One of his most well-loved poems is The Lanyard, a classic about a child’s gift to his mother for her years of unstinting love and care.

Catching up with him this past weekend, Collins took a few minutes to chat about his craft while packing up to fly to John Cabot University in Rome for a workshop. Upon his return, he will head for Logan Airport, land, and be transported to Exit 31B off I-95 to Bedford.

Q: To start at the beginning, how do you begin?

A: I start with a little piece of something, a title, a line, I don’t know exactly where I am going. I think of it as making something.

First I have to get the reader to look at something that is undeniably true. If I say “there’s a palm tree,” it’s hard for the reader to question it, it’s just a fact. Later in the poem I can make greater demands.

I sense after the first couple of sentences the momentum and need to keep it moving.

And of course the reader has to be surprised by things along the way. Whenever I read “The Revenant,” and get to the line [where the most faithful of family friends] says, “I never liked you,” everyone laughs, because it is comes as a surprise.

After time, I get to the point in writing where I know it’s got to end soon. I need to figure out where — and how – the best way to stop.

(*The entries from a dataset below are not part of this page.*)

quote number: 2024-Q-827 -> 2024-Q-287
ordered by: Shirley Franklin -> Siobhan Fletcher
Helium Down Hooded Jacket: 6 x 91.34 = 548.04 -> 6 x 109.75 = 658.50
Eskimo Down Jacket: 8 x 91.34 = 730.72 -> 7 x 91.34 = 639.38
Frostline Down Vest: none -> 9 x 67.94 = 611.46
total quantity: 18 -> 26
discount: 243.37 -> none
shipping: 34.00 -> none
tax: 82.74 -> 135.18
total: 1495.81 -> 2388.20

Q: What about the structure? Your poems sound so easy, so flowing, so conversational.

A:  I sound casual, but I am always concerned with form. When you lose the meter and the structure you lose trust between the reader and the poet. There is no reason for the reader to trust you. Readers like order.

Emerson said you must express yourself symmetrically. As the poem develops I am packing it into stanzas, into line length. I write in sentences.

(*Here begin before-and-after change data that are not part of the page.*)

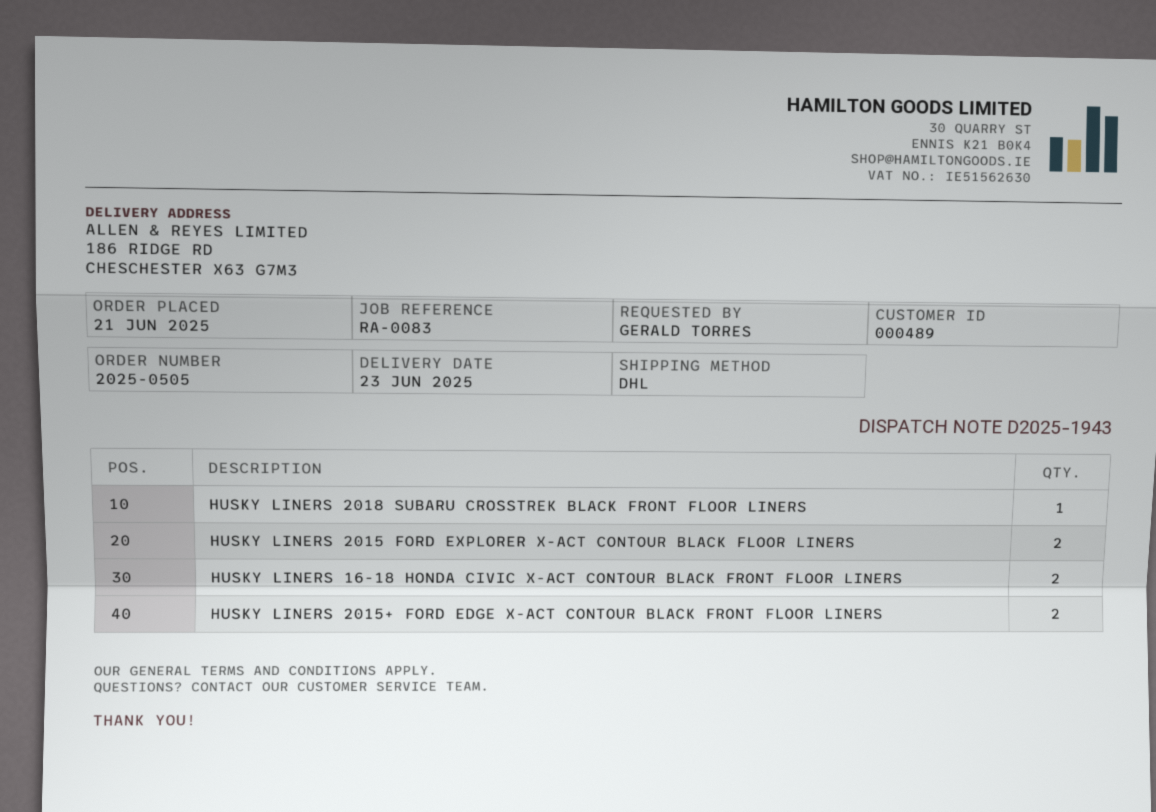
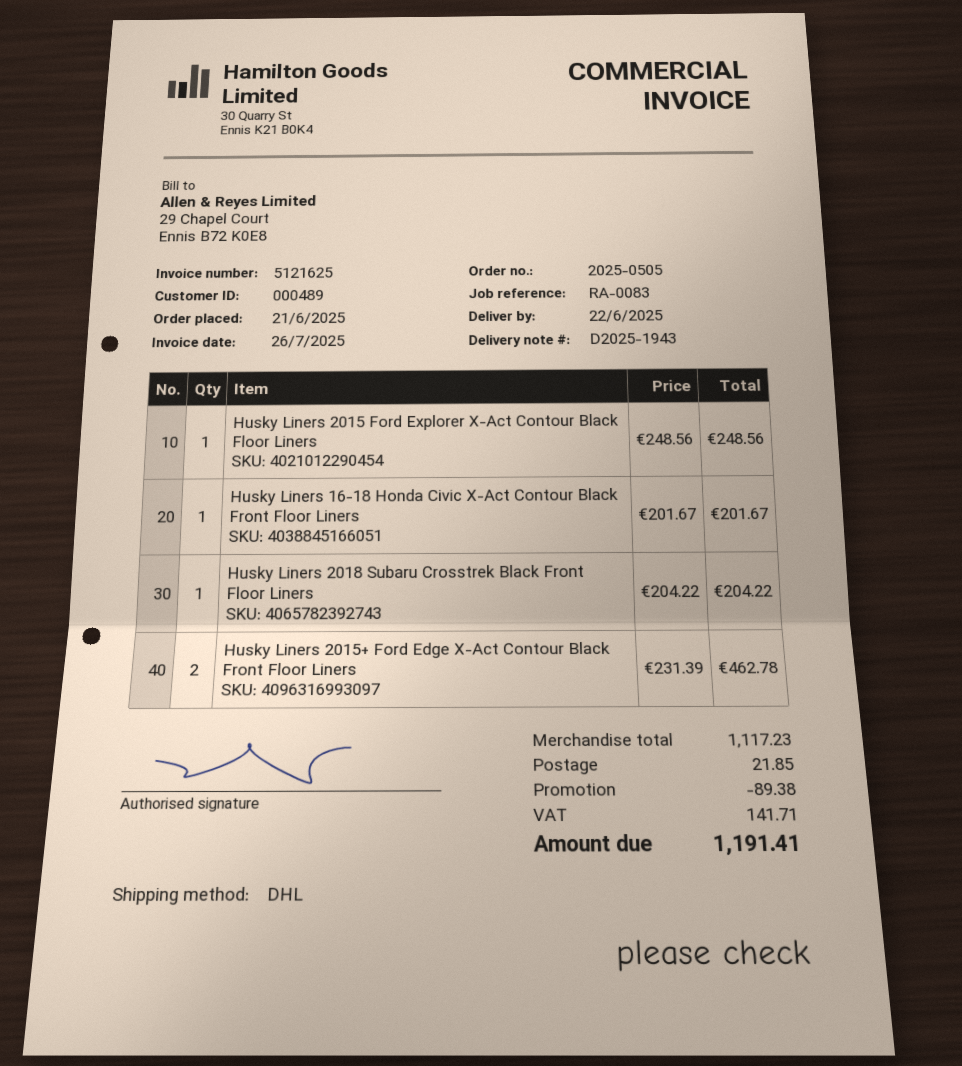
delivery date: 2025-06-23 -> 2025-06-22
HUSKY LINERS 2015 FORD EXPLORER X-ACT CONTOUR BLACK FLOOR LINERS: 2 -> 1
HUSKY LINERS 16-18 HONDA CIVIC X-ACT CONTOUR BLACK FRONT FLOOR LINERS: 2 -> 1

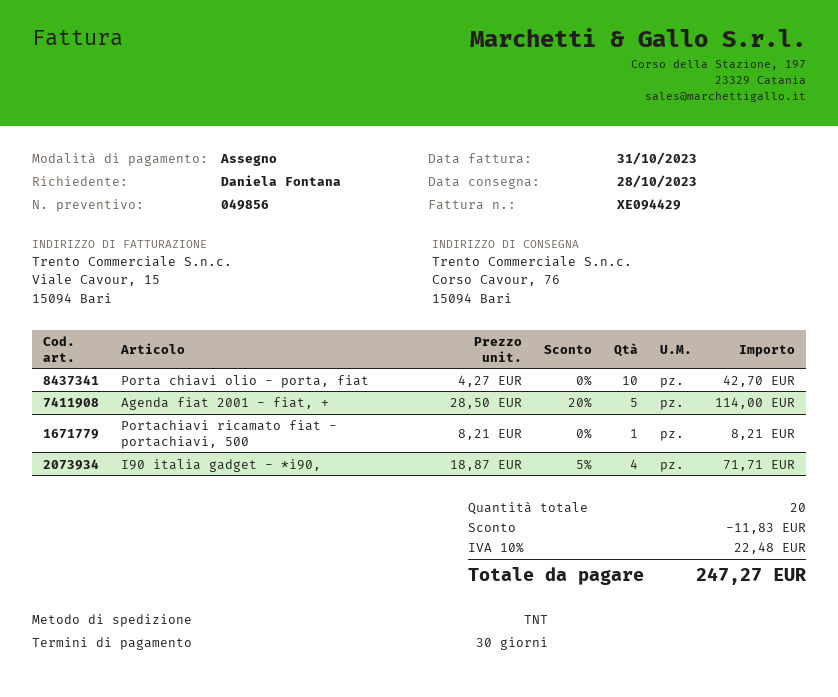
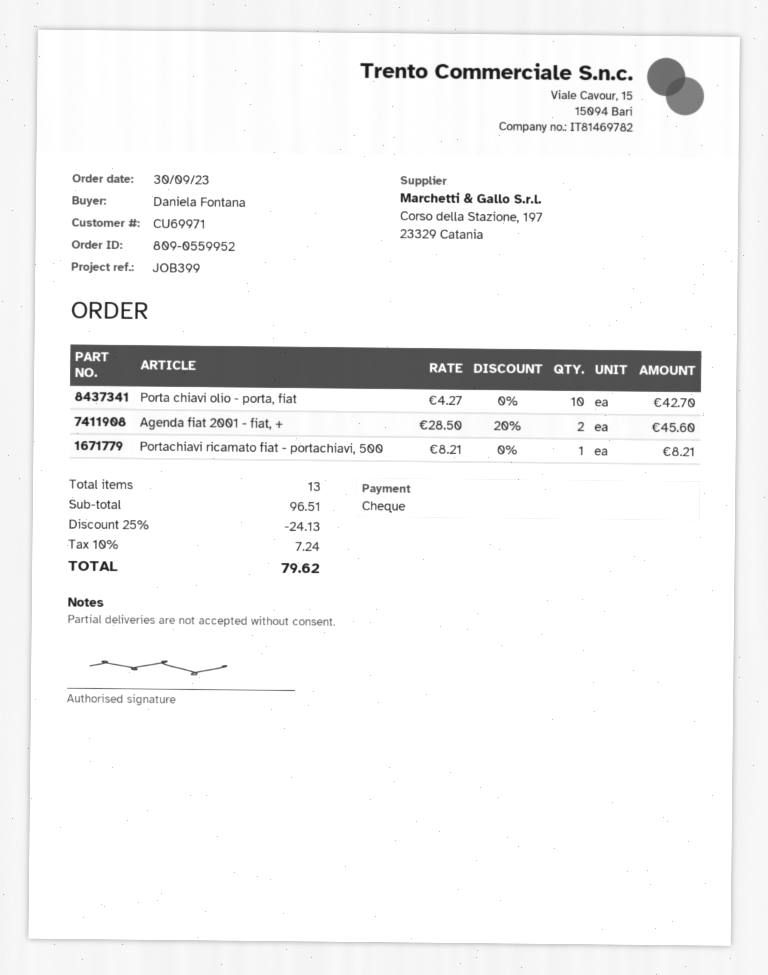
Agenda fiat 2001 - fiat, +: 5 x 28.50 - 20% = 114.00 -> 2 x 28.50 - 20% = 45.60
I90 italia gadget - *i90,: 4 x 18.87 - 5% = 71.71 -> none
total quantity: 20 -> 13
discount: 11.83 -> 24.13
tax: 10% = 22.48 -> 10% = 7.24
total: 247.27 -> 79.62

For example, you can always trust Robert Frost because you know the meter will always be the same.

A sonnet tells the reader there is going to be 14 lines and a rhyme scheme. In free verse the reader has no idea.

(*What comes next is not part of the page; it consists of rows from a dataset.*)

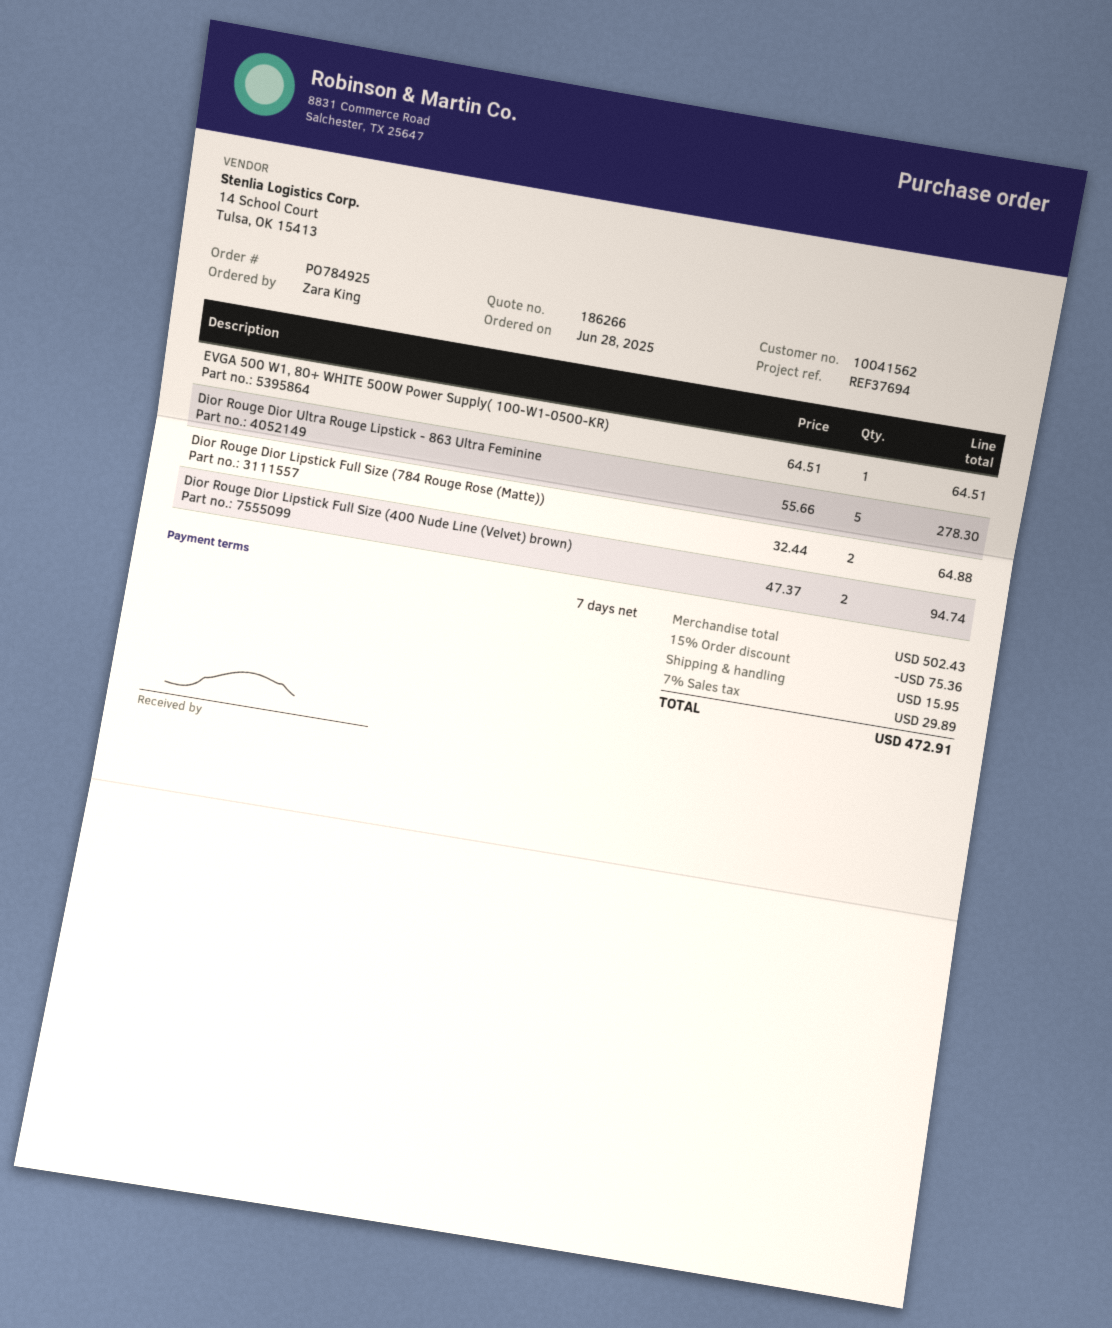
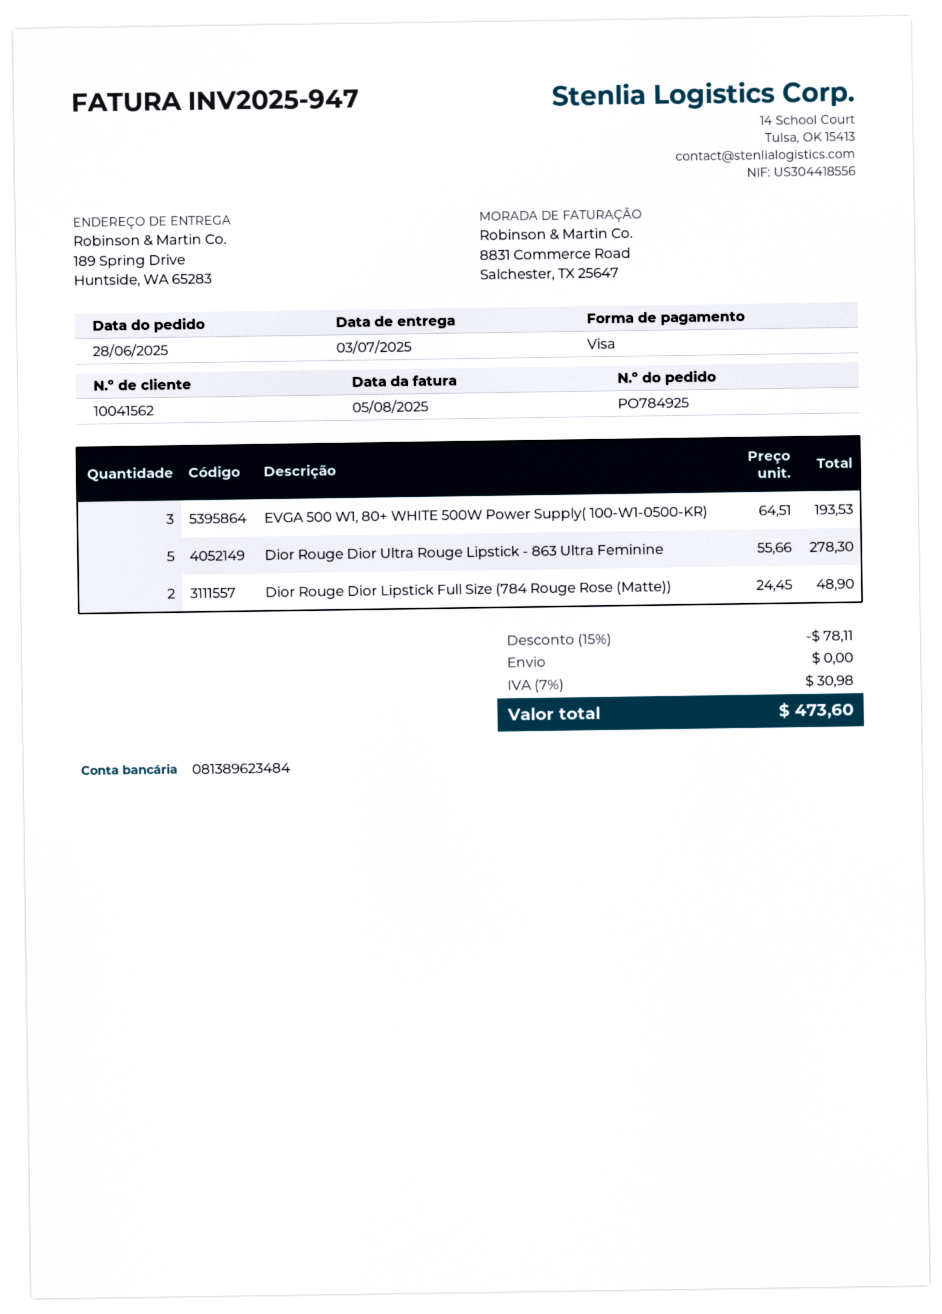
EVGA 500 W1, 80+ WHITE 500W Power Supply( 100-W1-0500-KR): 1 x 64.51 = 64.51 -> 3 x 64.51 = 193.53
Dior Rouge Dior Lipstick Full Size (784 Rouge Rose (Matte)): 2 x 32.44 = 64.88 -> 2 x 24.45 = 48.90
Dior Rouge Dior Lipstick Full Size (400 Nude Line (Velvet) brown): 2 x 47.37 = 94.74 -> none
discount: 15% = 75.36 -> 15% = 78.11
shipping: 15.95 -> 0.00
tax: 7% = 29.89 -> 7% = 30.98
total: 472.91 -> 473.60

Q: You said you sometimes lose interest in reading through certain poetry, why is that?

A: I have to be hooked in.  For example, in the poem “Questions about Angels,” just by reading the title the reader can play with that, he or she already knows what the poem is about and is immediately thinking up of his own questions without realizing it.

Q: And what is the place you come from, you as the writer?

A:  I developed a persona for myself when I was in my mid-30s, created…

Q: (interrupting): … by market research?

A: No, I was going to say like Frankenstein; no there wasn’t an algorithm in there anywhere! No, this a fellow who doesn’t have a job, doesn’t have a family, walks around the house looking out the window. Prior to that, I struggled with the writing, trying to imitate other poets but not very successfully. I am also the drone, not the hard-working kind, but the kind that floats around high in the sky, disconnected from the past.

Q: Are your poems fueled by your family?

A: Not generally. I’m not an autobiographical poet. I don’t write about my own family, it’s too claustrophobic. When you think of your family, don’t you think about them all in one room? It is hard to get out of that one room.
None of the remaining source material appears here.